Wednesday, March 15, 2006

I See Double! Topic: Geometry. Level: AIME/Olympiad.

Problem: (Problem-Solving Through Problems) Triangles $ ABC $ and $ DEF $ are inscribed in the same circle. Prove that

$ \sin{A}+\sin{B}+\sin{C} = \sin{D}+\sin{E}+\sin{F} $

if and only if the perimeters of the given triangles are equal.

Solution: Let's make use of a common theorem, the Extended Law of Sines. This tells us that in a triangle $ XYZ $ circumscribed in a circle of radius $ R $, we have

$ \frac{\sin{X}}{x} = \frac{\sin{Y}}{y} = \frac{\sin{Z}}{z} = \frac{1}{2R} $

where $ x,y,z $ are the sides opposite angles $ X,Y,Z $ respectively. The proof of this is quite simple; try finding it.
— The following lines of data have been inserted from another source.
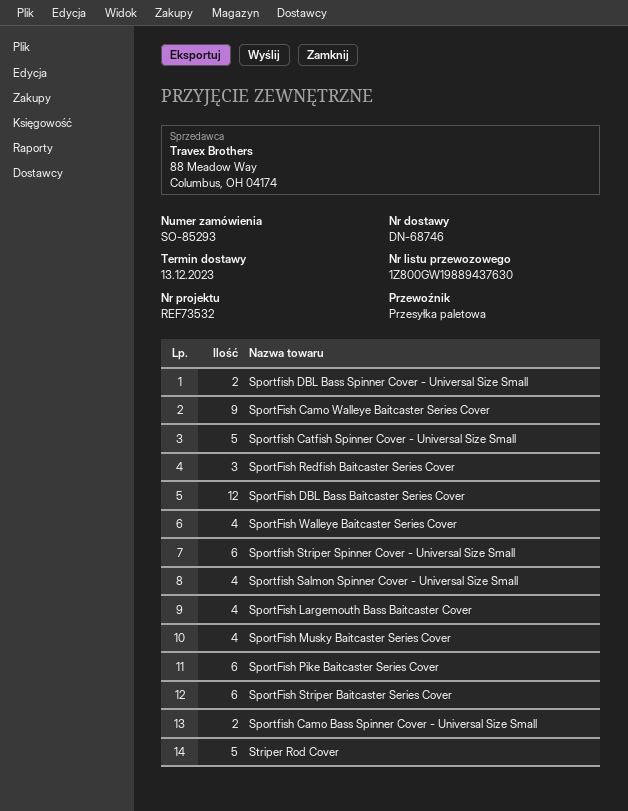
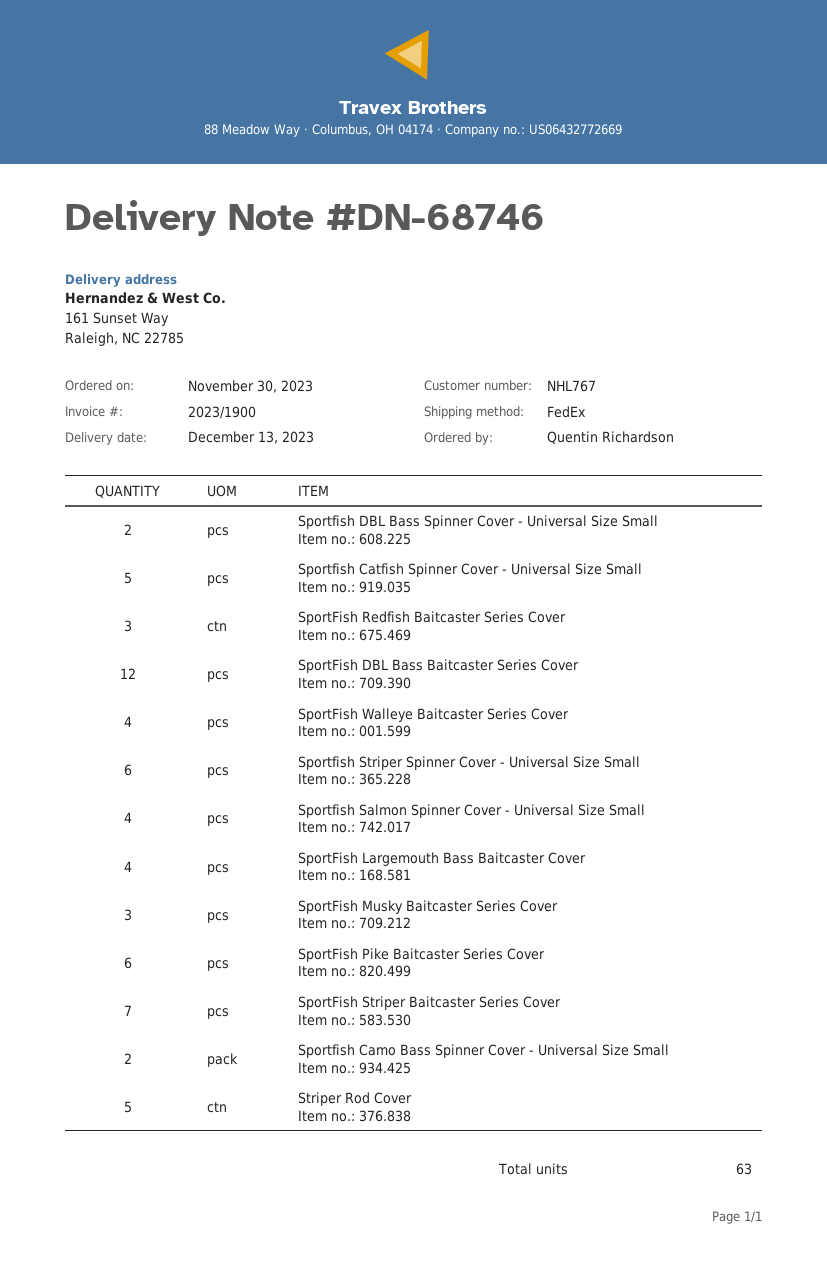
shipping method: pallet freight -> FedEx
SportFish Camo Walleye Baitcaster Series Cover: 9 -> none
SportFish Musky Baitcaster Series Cover: 4 -> 3
SportFish Striper Baitcaster Series Cover: 6 -> 7

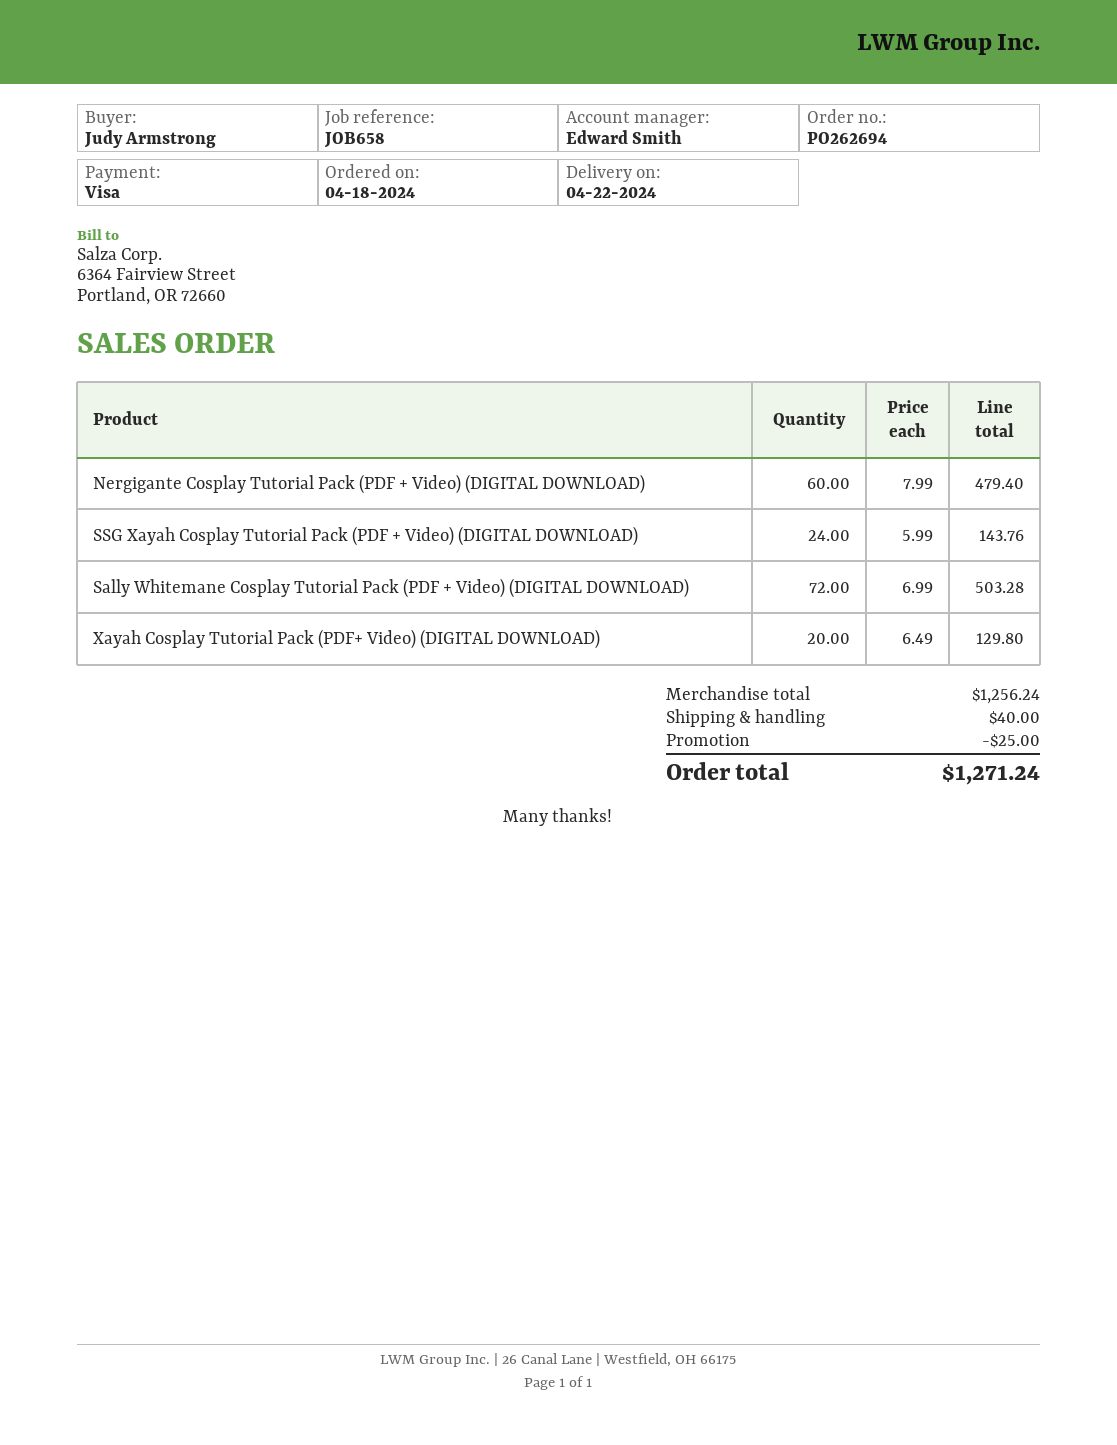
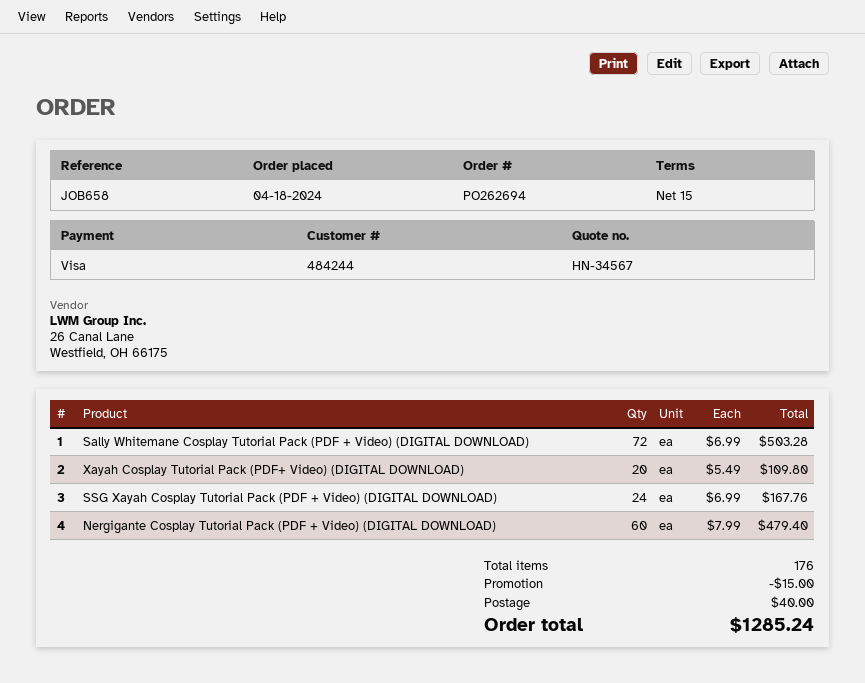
SSG Xayah Cosplay Tutorial Pack (PDF + Video) (DIGITAL DOWNLOAD): 24 x 5.99 = 143.76 -> 24 x 6.99 = 167.76
Xayah Cosplay Tutorial Pack (PDF+ Video) (DIGITAL DOWNLOAD): 20 x 6.49 = 129.80 -> 20 x 5.49 = 109.80
discount: 25.00 -> 15.00
total: 1271.24 -> 1285.24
So applying this to our triangles $ ABC $ and $ DEF $ with equal circumradii $ r $, we have

$ \sin{A} = \frac{a}{2r} $, $ \sin{B} = \frac{b}{2r} $, $ \sin{C} = \frac{c}{2r} $

and

$ \sin{D} = \frac{d}{2r} $, $ \sin{E} = \frac{e}{2r} $, $ \sin{F} = \frac{f}{2r} $,

where the sides are defined in the standard way. So

$ \sin{A}+\sin{B}+\sin{C} = \sin{D}+\sin{E}+\sin{F} $

if and only if

$ \frac{a}{2r}+\frac{b}{2r}+\frac{c}{2r} = \frac{d}{2r}+\frac{e}{2r}+\frac{f}{2r} $

$ a+b+c = d+e+f $,

which means their perimeters are equal, as desired. QED.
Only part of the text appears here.